La mamma è in paradiso
Karin Wehrli Gisi va dal medico per un gonfiore alla spalla. La diagnosi: melanoma, cancro nero della pelle, con metastasi in tutto il corpo. In seguito, tutto accade molto rapidamente. Una prova di terapia con il vischio scatena una febbre alta e la donna, allora 38enne, viene immediatamente ricoverata in ospedale. «Erich, ti stai occupando dei bambini?». «Certo», risponde il marito e può solo guardare la moglie che si chiude in se stessa, calmandosi. Morire.

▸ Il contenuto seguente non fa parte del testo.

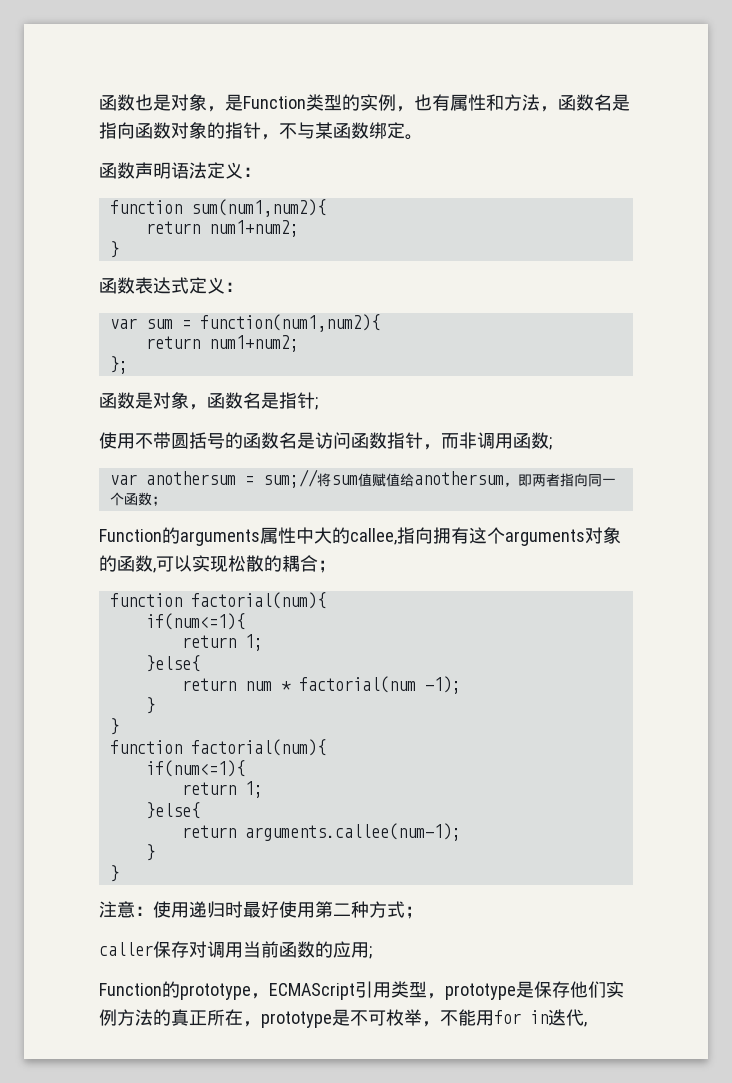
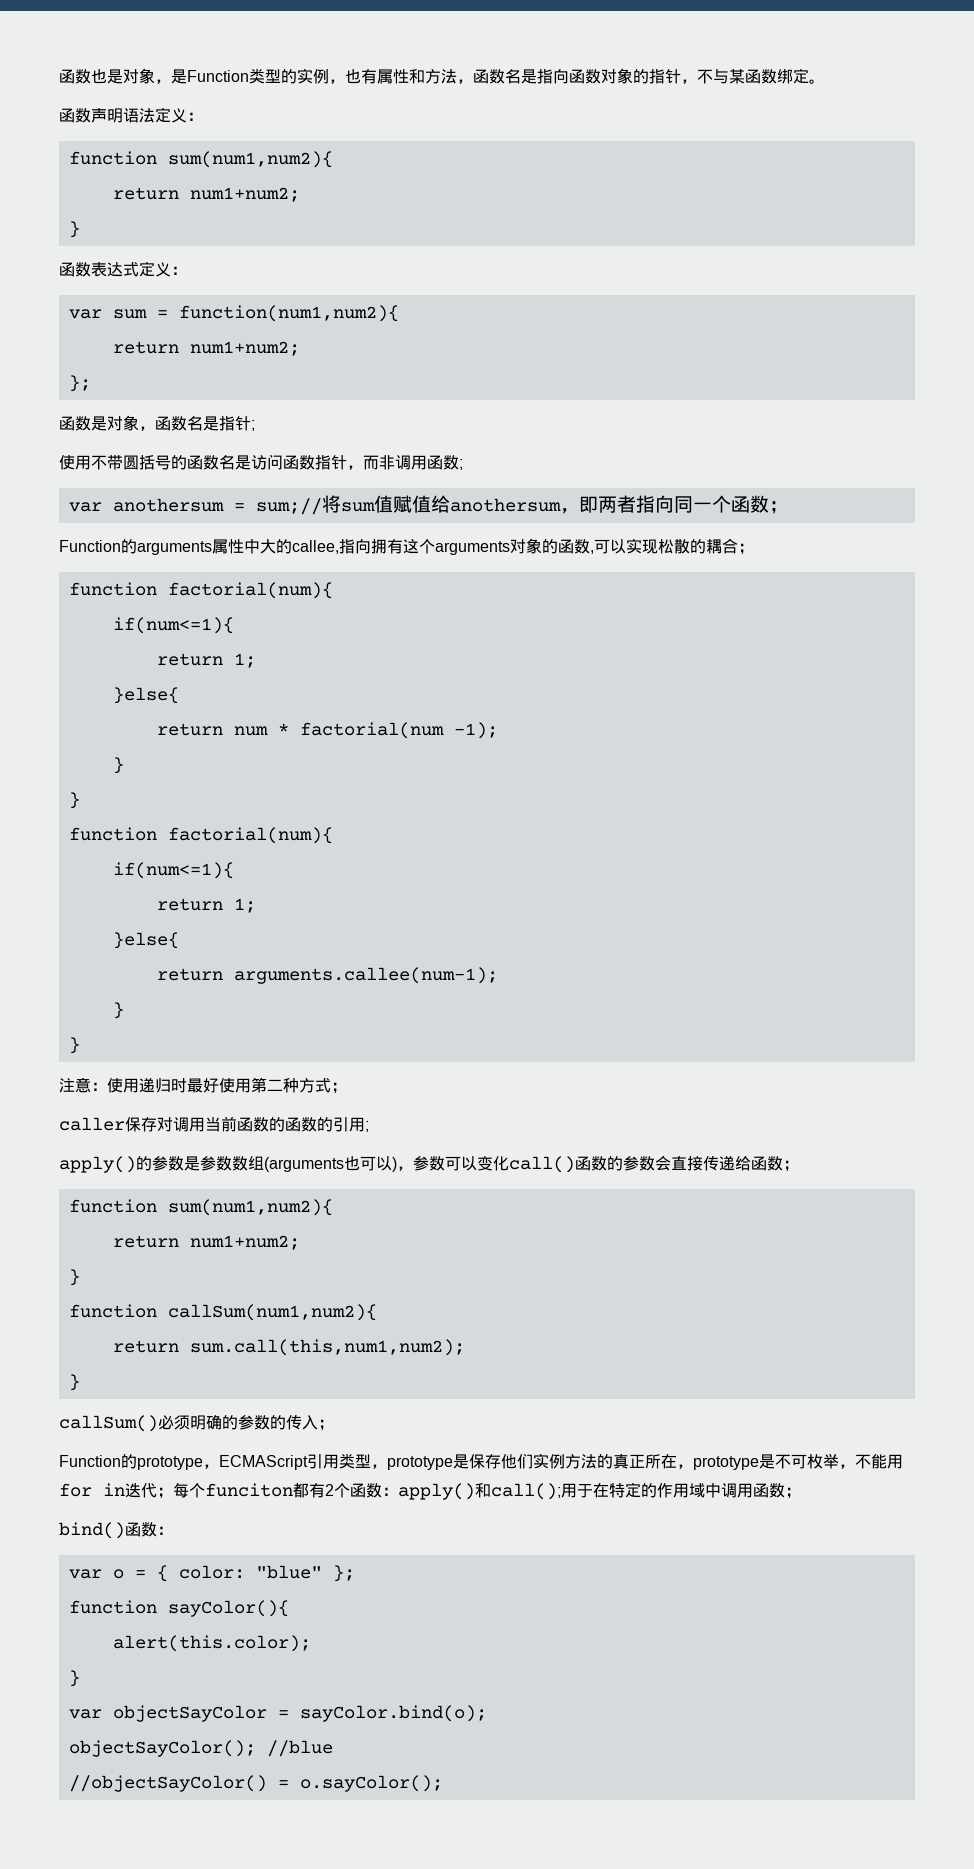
[333,941,351,958] 应 -> [285,1117,349,1132] 函数的引
(372, 952) none -> [59,1155,799,1173] [68,1199,333,1216] [112,1235,300,1250] [68,1269,80,1286] [68,1304,377,1321] [112,1339,465,1356] [68,1374,80,1391] [59,1415,334,1432] // apply()的参数是参数数组(arguments也可以)，参数可以变化call()函数的参数会直接传递给函数； // function sum(num1,num2){ // return num1+num2; // } // function callSum(num1,num2){ // return sum.call(this,num1,num2); // } // callSum()必须明确的参数的传入；
[584,1022,587,1027] , -> [157,1482,801,1500] [59,1522,173,1539] [68,1565,355,1582] [68,1600,289,1617] [112,1635,311,1652] [68,1670,80,1687] [68,1705,487,1722] [68,1740,333,1757] [68,1775,443,1792] ；每个funciton都有2个函数：apply()和call();用于在特定的作用域中调用函数； // bind()函数： // var o = { color: "blue" }; // function sayColor(){ // alert(this.color); // } // var objectSayColor = sayColor.bind(o); // objectSayColor(); //blue // //objectSayColor() = o.sayColor();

Erich Gisi, 46 anni, di Wolhusen LU, è rimasto solo con quattro figli dopo la morte della moglie nell'estate 2008. Il più piccolo, Elia, ha appena 2 anni, Noè 4, Simone 8 e Jonas 10. In Svizzera, ogni anno muoiono circa 1000 padri e 400 madri di bambini e adolescenti minorenni, lasciando più di 2000 semi-orfani. Come madre o padre, come si fa a portare i propri figli in una valle quando si riesce a malapena a camminare a causa del dolore?
Questa perdita è come un'ustione, ma diventa più facile con il passare degli anni.
Erich Gisi
«Dopo la sua morte, mi sono coperto con un mantello, in modo che nulla potesse arrivare a me», dice Erich Gisi, spiegando la sua strategia per riportare la normalità nella sua giornata, che era tutt'altro che normale. Il suo datore di lavoro gli concede un mese di ferie e può lavorare un altro mese dopo.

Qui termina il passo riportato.